Rejection sampling is more sophisticated than the techniques listed above. It generates approximately the correct distribution, and rejection sampling is used to correct the errors introduced by the approximation resulting in the correct distribution. Rejection sampling is based on the following principles. Suppose that we want to sample from a distribution with density \(p(z)\).

  1. A probability density called the proposal density \(q(z)\). This density is selected such that it is easier to sample than the original distribution density \(p(z)\).

  2. \(p(z)\) is difficult to sample from but we can evaluate it up to a certain proportionality constant.

  3. A constant ‘k’ such that \(k q(z) >= p(z)\) for all values of ‘z’. This forms an envelope around p(z) denoted by \(kq(z)\)

Sampling

Given the above densities, we use the following steps

  1. Draw \(z_0\) from \(q(z)\) and compute \(k q(z_0)\)

  2. Draw a uniform number \(u_0\) from \([0, k q(z_0)]\)

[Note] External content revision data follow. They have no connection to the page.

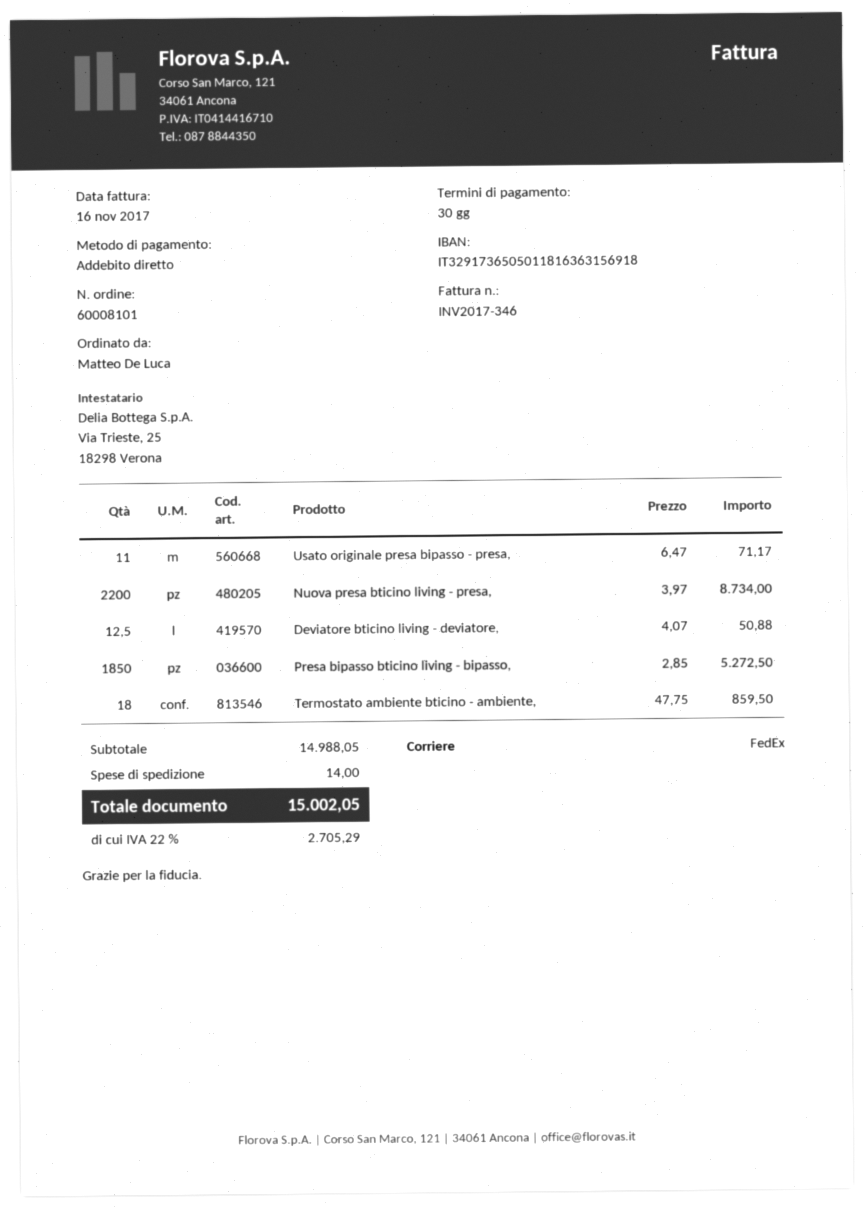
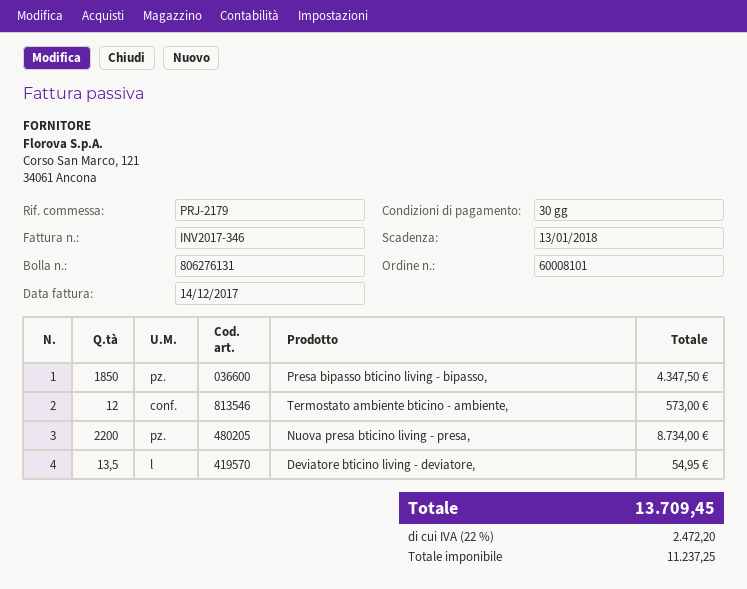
invoice date: 2017-11-16 -> 2017-12-14
Usato originale presa bipasso - presa,: 11 for 71.17 -> none
Deviatore bticino living - deviatore,: 12.5 for 50.88 -> 13.5 for 54.95
Presa bipasso bticino living - bipasso,: 1850 for 5272.50 -> 1850 for 4347.50
Termostato ambiente bticino - ambiente,: 18 for 859.50 -> 12 for 573.00
shipping: 14.00 -> none
tax: 22% = 2705.29 -> 22% = 2472.20
total: 15002.05 -> 13709.45

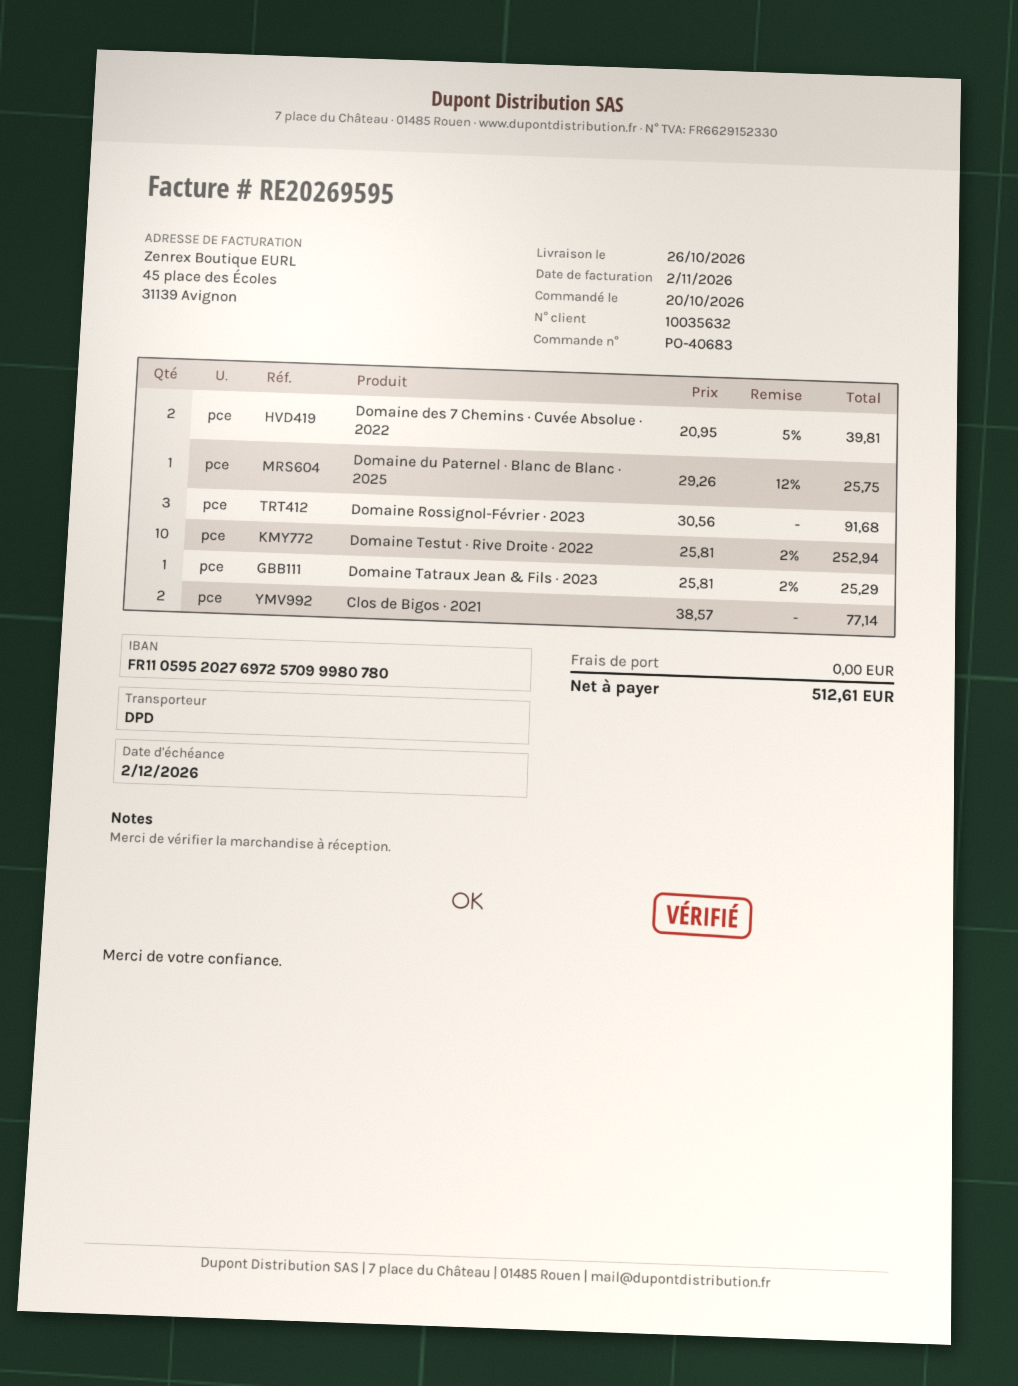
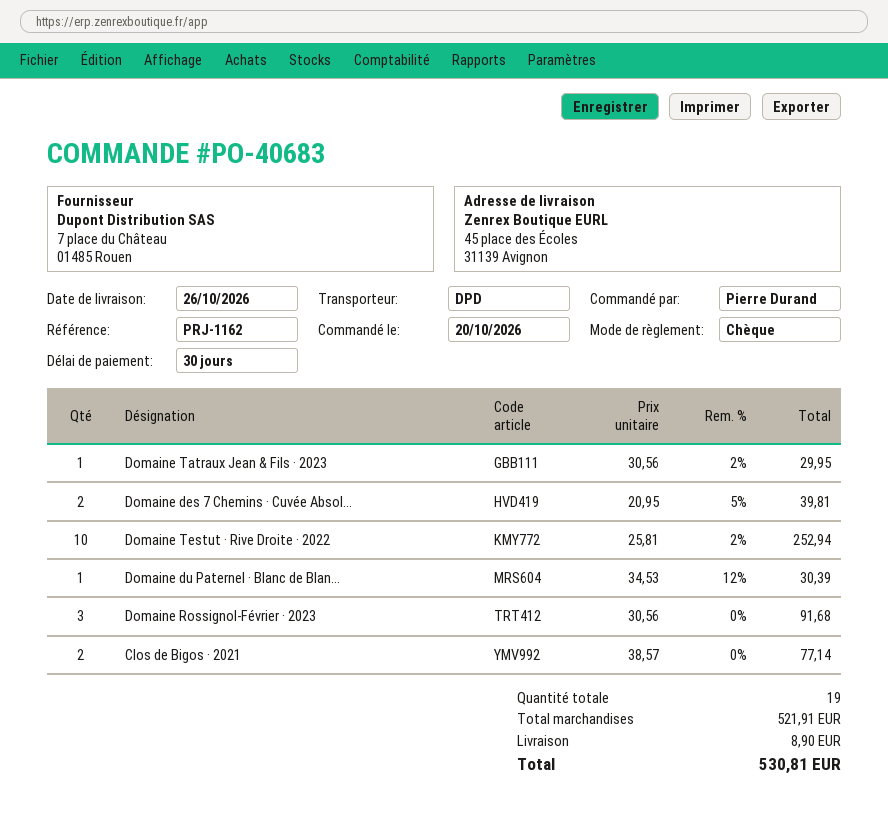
Domaine du Paternel · Blanc de Blanc · 2025: 1 x 29.26 - 12% = 25.75 -> 1 x 34.53 - 12% = 30.39
Domaine Tatraux Jean & Fils · 2023: 1 x 25.81 - 2% = 25.29 -> 1 x 30.56 - 2% = 29.95
shipping: 0.00 -> 8.90
total: 512.61 -> 530.81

  3. If \(u_0 > p(z_0)\), the sample is rejected otherwise save \(u_0\). By doing so, anything that falls under \(p(z)\) is saved and has a uniform distribution thereby obtaining the distribution of \(p(z)\)

  4. Continue with (1) until sufficient samples have been drawn

The samples are accepted with probability \(\dfrac{p(z)}{k q(z)}\). For effective rejection sampling, we want the number of samples that are rejected to be minimal. This is possible only when the envelope distribution is close to the desired distribution. It is also inefficient to use in high dimensional spaces for the following reasons

  • The ideal value of k in a ‘D’ dimensional space is given by \( (\dfrac{\sigma_q}{\sigma_p})^D\) where \(\sigma\) is the variance of either distribution.

  • The acceptance ratio for two normalized distributions with densities \(p(x)\) and \(q(x)\) is simply \(1/k\)

  • This acceptance ratio now scales as the ratio \( (\dfrac{\sigma_p}{\sigma_q})^D\). If \( \sigma_q\) is greater than \( \sigma_p\) by even 1%, for D = 1000 the acceptance ratio is now close to 1/20000.

  • In practical scenarios where the distributions are multimodal, this effect is exacerbated.

Importance Sampling

Importance sampling is useful for computing terms such as the expectation of a function \(f(x)\) with distribution \(p(x)\). Ideally, we want to sample in space where the product \(f(x) p(x)\) is high since the expected value is computed for a discrete distribution as

\[E[f] = \sum_i p(x_i) f(x_i)\]

Or, for a continuous distribution as

\[E[f] = \int p(x) f(x) dx \]

Importance sampling is also based on the idea of using another proposal distribution that is easier to sample from, compared to the original distribution \(p(x)\).

$\(E[f] = \int p(x) f(x) dx = \int \dfrac{p(x)}{q(x)} q(x) f(x) dx \approx \dfrac{1}{L} \sum_l^{drawn\;from\;Q(x)} \dfrac{p(x)}{q(x)} f(x) \)$ where samples are drawn from q(x) instead of the difficult-to-sample-from distribution p(x).

The term \(\dfrac{p(x)}{q(x)}\) is known as the ‘importance weights’, and correct the bias resulting from sampling from the wrong distribution. Unlike rejection sampling, all samples are retained. Similar to rejection sampling, the envelope disribution should be close to the desired distribution for efficient sampling.

GRADED EVALUATION (15 mins)

  1. The rejection process in rejection sampling corrects the errors introduced by the approximation

    a. True

    b. False

  2. The proposal density is easier to sample than the desired distribution

    a. True

    b. False

  3. In rejection sampling, the proposal density ‘envelopes’ the desired distribution

    a. True

    b. False

  4. Importance sampling can be used to compute the expectation of a function f(x)

    a. True

    b. False

  5. In importance sampling

    a. Some samples are retained

    b. All samples are retained